Convert HTML file with table(s) to DataFrame
Hello,
I have an HTML file with a table and would like to convert it to a Julia DataFrame.
I was looking for a function similar to Python Pandas read_html function (which directly output a list of DataFrame).
Unfortunately I don't see similar function in Julia ecosystem
In Gumbo doc I was looking for an example to iterate over rows and colums of each table
here is a basic HTML source file with 2 tables
<!DOCTYPE >
<HTML>
<head></head>
<body>
<h1>First table</h1>
<table>
<tbody>
<tr>
<th>
A
</th>
<th>
B
</th>
</tr>
<tr>
<td>
1
</td>
<td>
1.1
</td>
</tr>
<tr>
<td>
2
</td>
<td>
2.1
</td>
</tr>
</tbody>
</table>
<h1>Second table</h1>
<table>
<tbody>
<tr>
<th>
AA
</th>
<th>
BB
</th>
</tr>
<tr>
<td>
10
</td>
<td>
10.1
</td>
</tr>
<tr>
<td>
20
</td>
<td>
20.1
</td>
</tr>
</tbody>
</table>
</body>
</HTML>
I'm not sure if such example should be part of Gumbo or Cascadia or even EzXML.jl
Anyway none of this project show example with HTML tables... so there is probably a room for doc improvement.
Kind regards
PS : related SO post https://stackoverflow.com/questions/42915962/extracting-and-constructing-tables-from-html-files-using-julia
I wrote this code (which can help those who are looking for a similar feature) but this code is just a (very) quick implementation... which probably won't work with more complex HTML page with tables
Hi Sébastien,
Thanks for opening the issue, I agree this would be a good thing to have. I'd rather not have a dependency on DataFrames in this package, since it's a large dependency that's not necessary for Gumbo's core functionality.

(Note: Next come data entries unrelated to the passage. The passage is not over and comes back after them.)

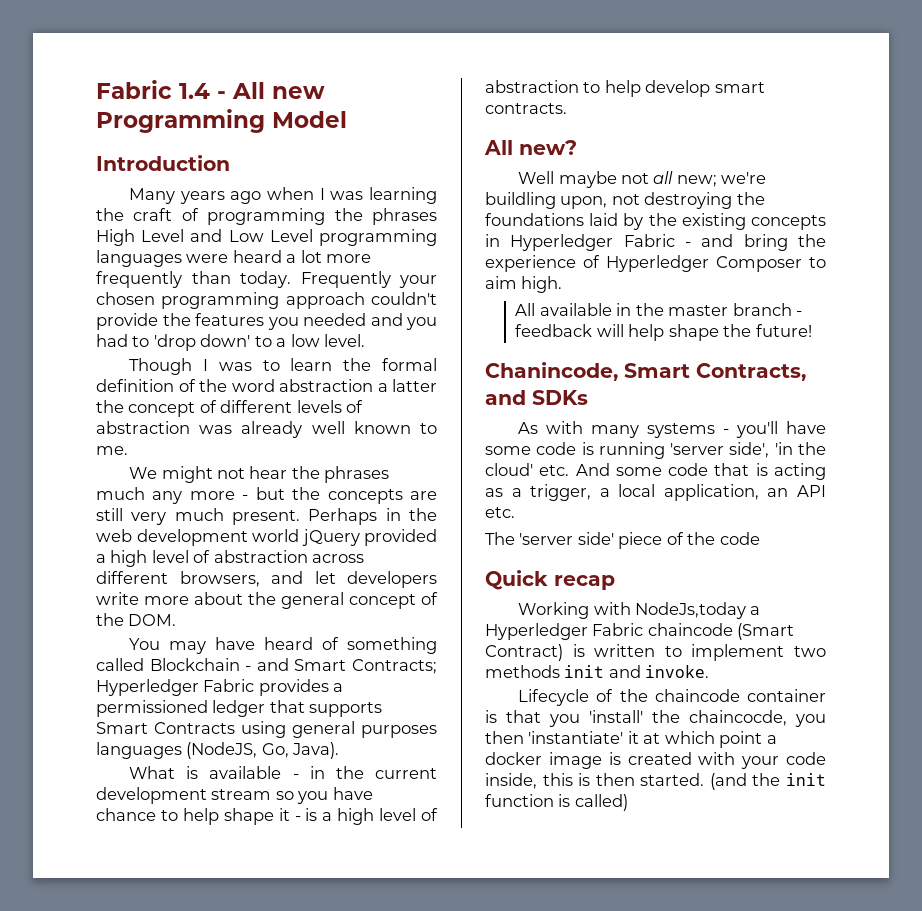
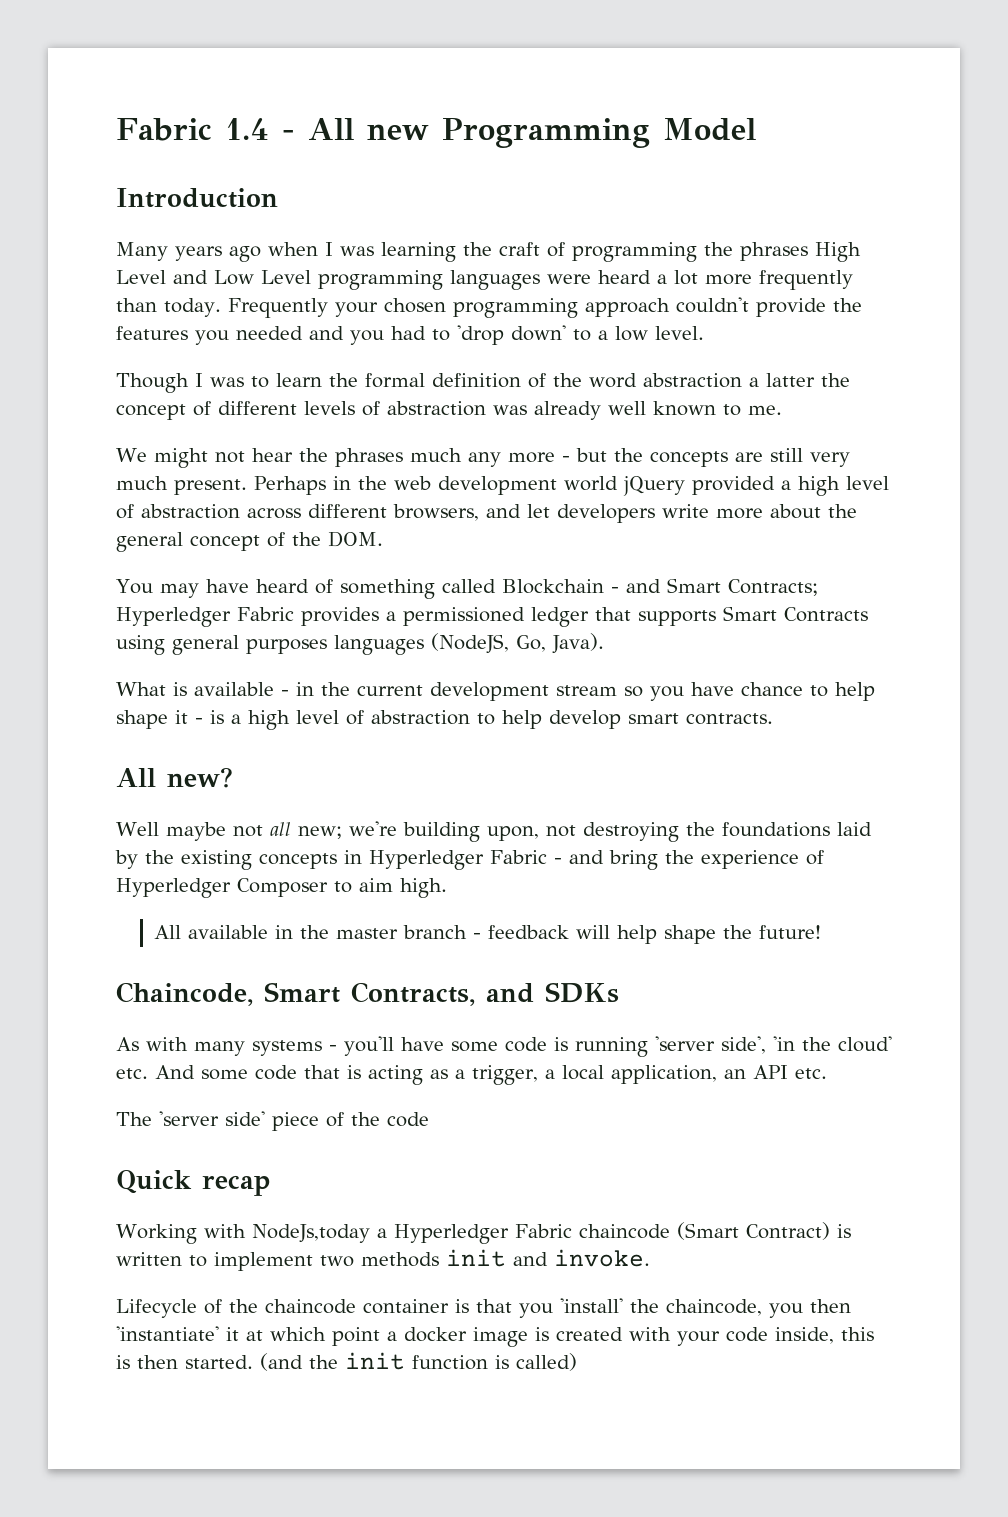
- Well maybe not all new; we're buildling upon, not destroying the foundations laid by the existing concepts in Hyperledger Fabric - and bring the experience of Hyperledger Composer to aim high.
+ Well maybe not all new; we're building upon, not destroying the foundations laid by the existing concepts in Hyperledger Fabric - and bring the experience of Hyperledger Composer to aim high.
- Chanincode, Smart Contracts, and SDKs
+ Chaincode, Smart Contracts, and SDKs
- Lifecycle of the chaincode container is that you 'install' the chaincocde, you then 'instantiate' it at which point a docker image is created with your code inside, this is then started.
+ Lifecycle of the chaincode container is that you 'install' the chaincode, you then 'instantiate' it at which point a docker image is created with your code inside, this is then started.

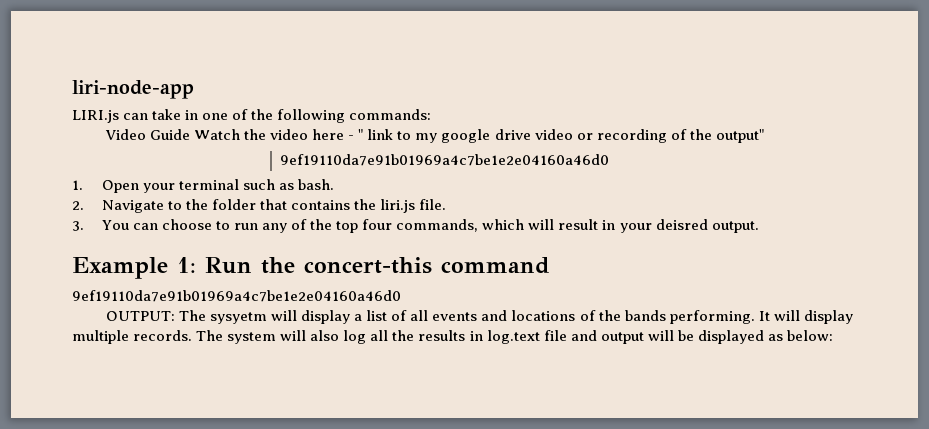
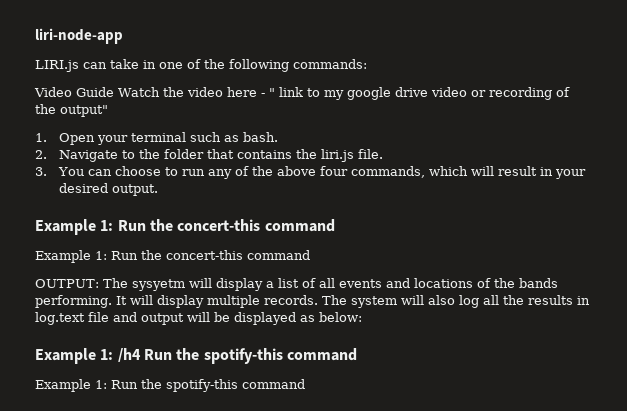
  Video Guide Watch the video here - " link to my google drive video or recording of the output"
- 9ef19110da7e91b01969a4c7be1e2e04160a46d0
- 3. You can choose to run any of the top four commands, which will result in your deisred output.
+ 3. You can choose to run any of the above four commands, which will result in your desired output.
  Example 1: Run the concert-this command
- 9ef19110da7e91b01969a4c7be1e2e04160a46d0
+ Example 1: Run the concert-this command
+ Example 1: /h4 Run the spotify-this command
+ Example 1: Run the spotify-this command

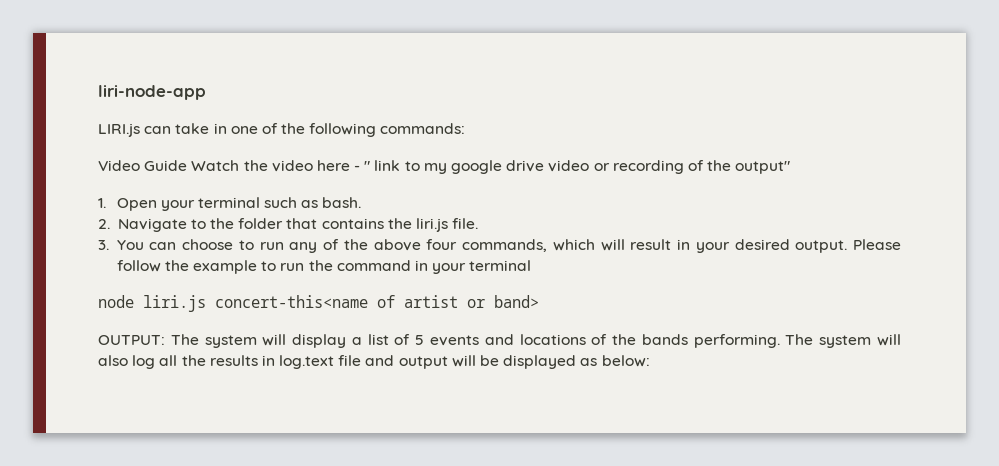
- 3. You can choose to run any of the above four commands, which will result in your desired output.
- Example 1: Run the concert-this command
- Example 1: Run the concert-this command
+ 3. You can choose to run any of the above four commands, which will result in your desired output. Please follow the example to run the command in your terminal
+ node liri.js concert-this<name of artist or band>
- OUTPUT: The sysyetm will display a list of all events and locations of the bands performing.
+ OUTPUT: The system will display a list of 5 events and locations of the bands performing.
- It will display multiple records.
- Example 1: /h4 Run the spotify-this command
- Example 1: Run the spotify-this command

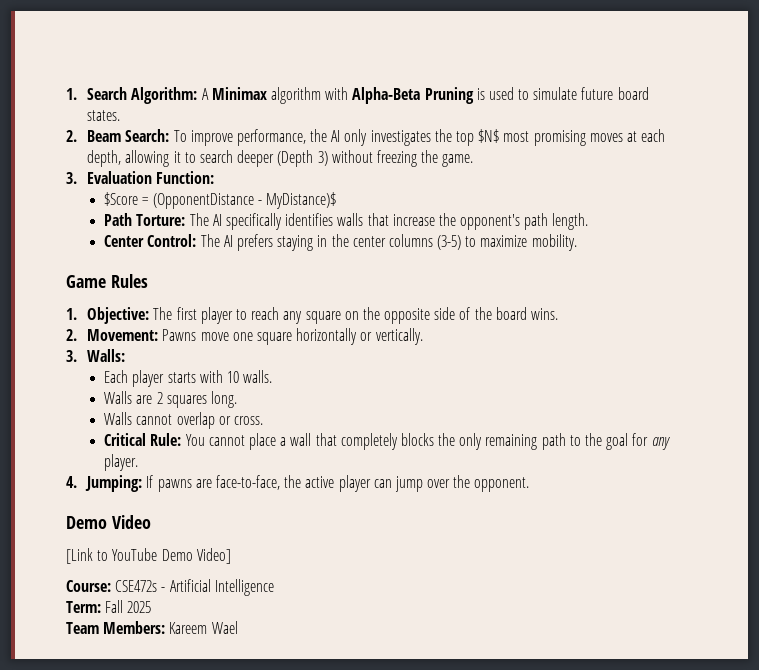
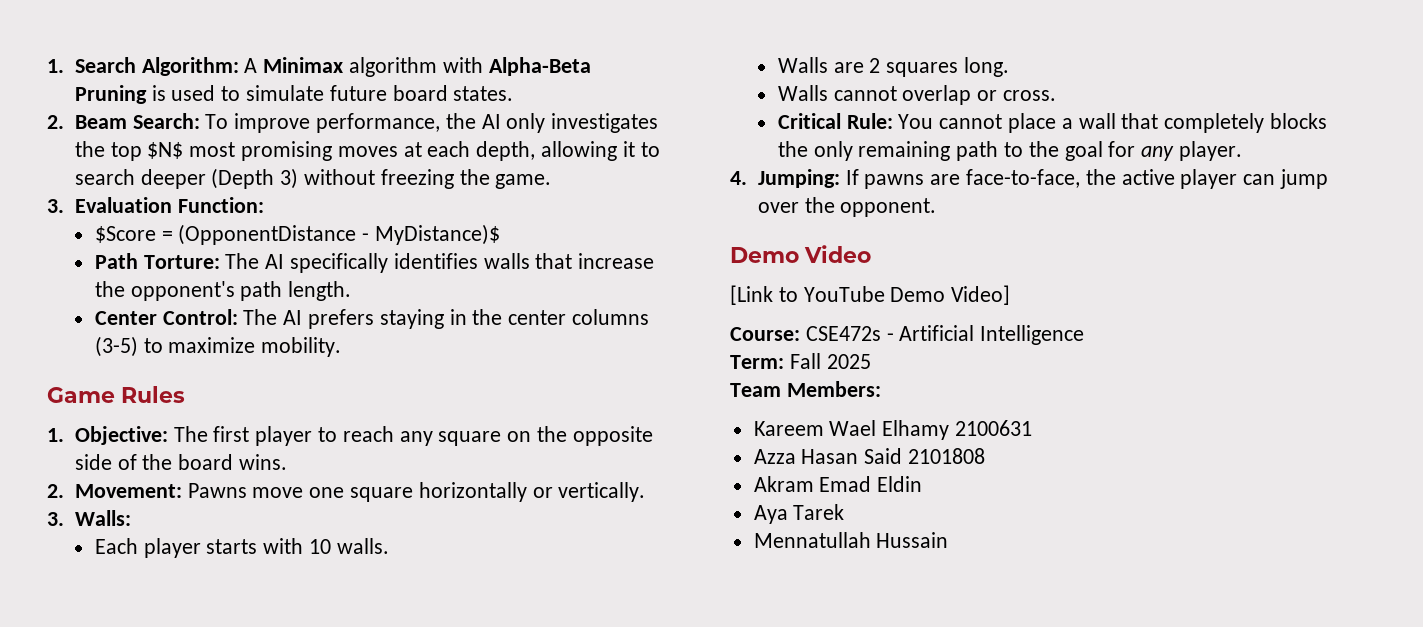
- Team Members: Kareem Wael
+ Team Members:
+ Kareem Wael Elhamy 2100631
+ Azza Hasan Said 2101808
+ Akram Emad Eldin
+ Aya Tarek
+ Mennatullah Hussain

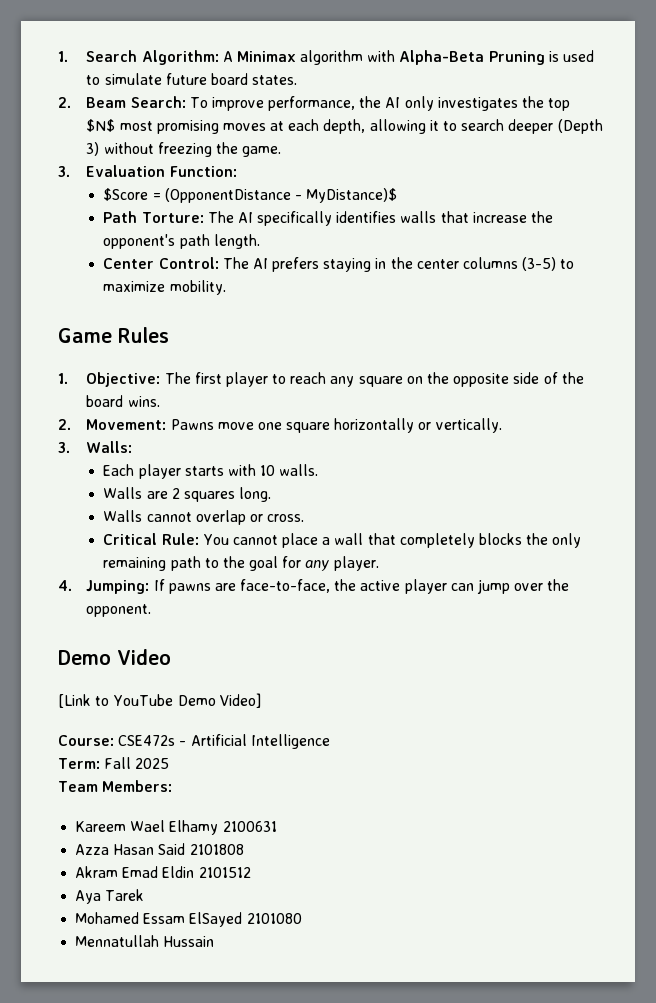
- Akram Emad Eldin
+ Akram Emad Eldin 2101512
+ Mohamed Essam ElSayed 2101080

My impression is that the best way to do this would be to implement the Tables.jl interface for HTMLElement{:table}, and then we'll be able to construct DataFrames from HTML tables in a very direct, natural way.
I'm not sure when I'll have time to do this, but I don't think it would be very difficult; if someone else wants to take a crack at it I'd happily accept a pull request. I'm happy to add a dependency on Tables.jl, since it's pretty small.
I really the idea of implementing Tables.jl interface for HTMLElement{:table}
Pinging @quinnj @davidanthoff
Yeah, it sounds like a great idea. Happy to help support however I can here. Currently, Tables.jl doesn't have a concept of streaming multiple tables at a time, but as long as there's a way to "select" a single table tag and "stream" that, then it should work pretty well. Happy to chat on slack if anyone wants to brainstorm this.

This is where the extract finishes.